The Merry-go-round in front of the Town Hall



We then had a nice walk through pretty gardens, lots of nice flowers and shrubs from all over the world. 




















We wandered back through the streets towards the camper, Reiner saw us safely on board we said our fare the wells, it had been a wonderful week in Penmarsc´h, thank you for your hospitality and hope to see you again soon in Stockelsdorf.
Concarneau


We headed out of Quimper and towards the town of Concarneau, this a very nice port, that I last visited in 2001, while touring this part of the world. I remember it as a very nice well-kept town, with wonderful fortifications and lots of nice fish restaurants, things had changed, but for the better. We found our campsite with no bother, it was a little out of the town, but 1€ was the cost of a charabanc ticket, though we walked there and got the bus back. We took the long way into town, down to the beach and into town via the waterfront, very pleasant but a long way.
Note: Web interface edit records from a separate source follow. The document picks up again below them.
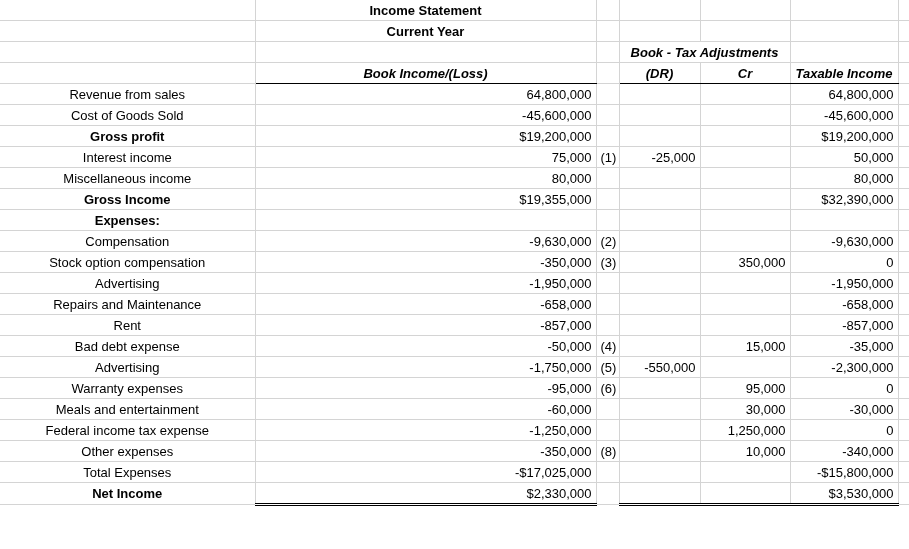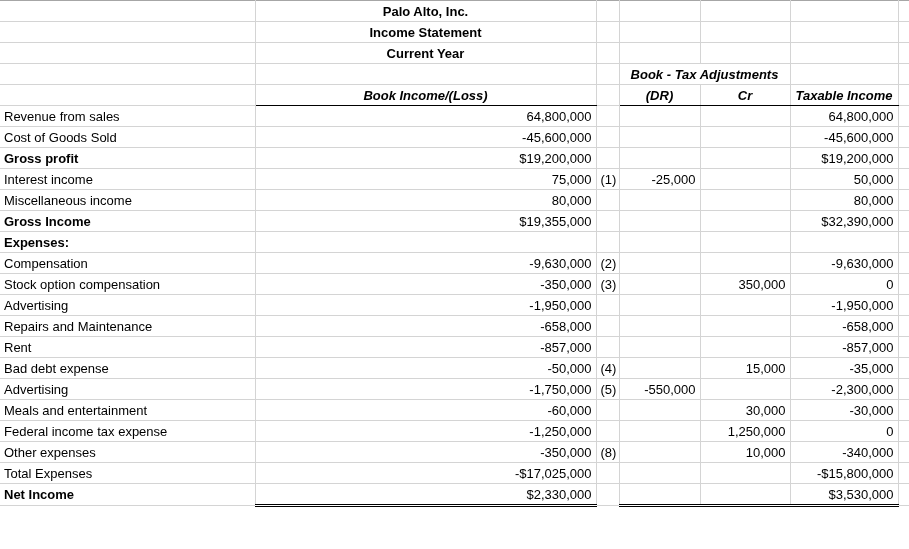"Palo Alto, Inc." tr.topline { html: <tr> <td></td> <td>Palo Alto, Inc.</td> <td></td> <td></td> <td></td> <td></td> <td></td> </tr> -> none }
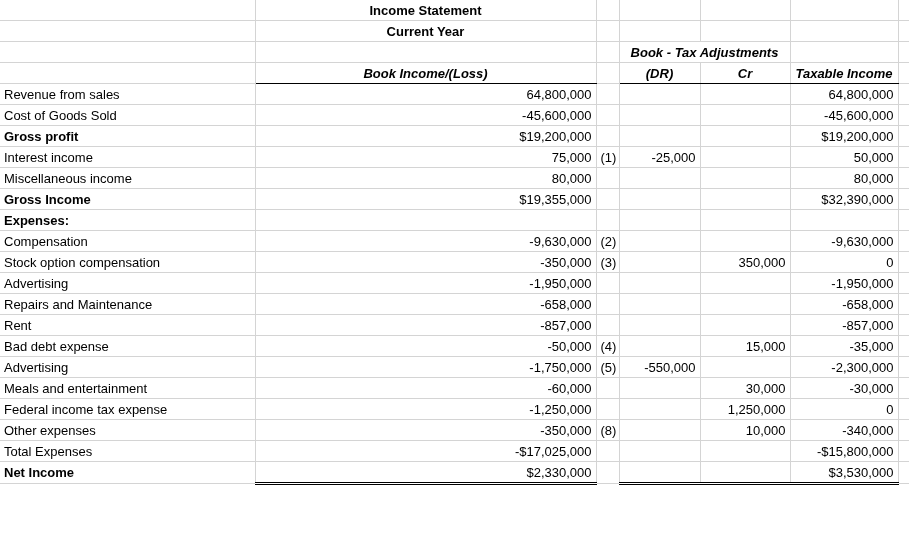"Revenue from sales" .lft { text-align: left -> center }
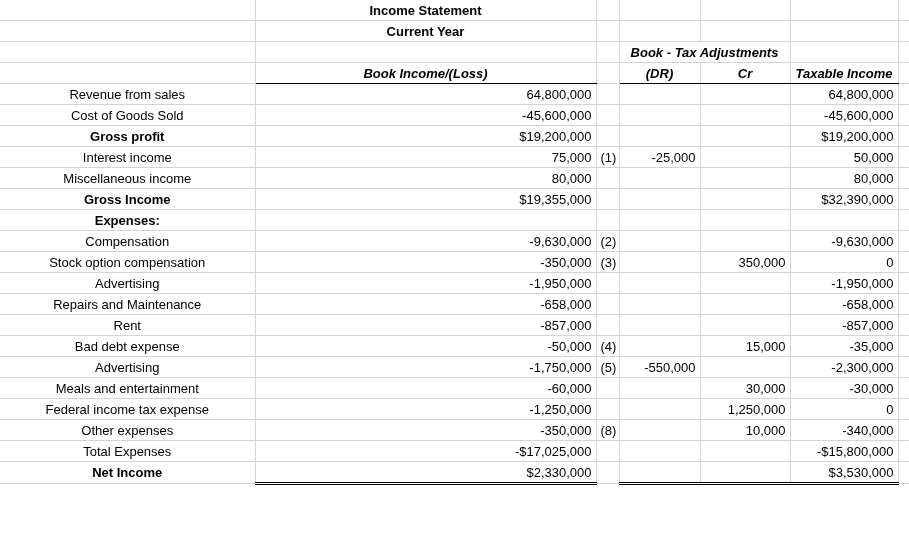"Warranty expenses" tr { html: none -> <tr> <td>Warranty expenses</td> <td>-95,000</td> <td>(6)</td> <td></td> <td>95,000</td> <td>0</td> <td></td> </tr> }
The next morning, we walked into town via a very pleasant walk that lead through a nice glade path and this brought us out near the harbour a much shorter walk. We walked to the covered market, then had a coffee and bought a few things at a small. We then crossed the short causeway and into the bastion, that guards the entry into the port. It is a very nice part of town with souvenir shops, restaurants, cafes and lots of walks along the fortifications and quayside, there is a fishing museum and a retired fishing trawler that you can go onboard and have a look around, we didn’t. But we did have lunch in a very nice restaurant called La Porte au Vin, I think that the restaurant got its name because it is right beside the archway that leads to the quay. Therefore with a little deduction I came to the conclusion that at one time this was either where wine was loaded or discharged onto boats. We heard the pipes, not Scottish, not Uillian, not even the best of them all Northumbrian small pipes, it was in fact Brittonian pipes and a chanter. There was a folk dance competition taking place, this lead us to sit and watch as they did a few jigs and reels, I must say “though  Linda may disagree” that there was a bit more movement than in Irish straight up and down dancing, but not as much as in Geordie Clog dancing.

We headed back along the leafy trail to our campsite, we had such an enjoyable and large lunch that we didn’t need anything else to eat so it was night-night. Tomorrow we were leaving and going first to the market and heading out along the coast to Vanne.
Vanne

Next day was a public holiday, but it still had a market, we loaded up and headed into town, the city council has been very clever and setup a RV park at the disused Railway Station, perfect just a short walk into town and there it was a reasonable size not as large as some, Kiel, but much larger than Lübeck. We walked around bought a few dried sausages and other victuals before heading back to the van stopping on the way at a Boulangerie to buy a filled Pan Complete to eat in the van before heading off to Vanne.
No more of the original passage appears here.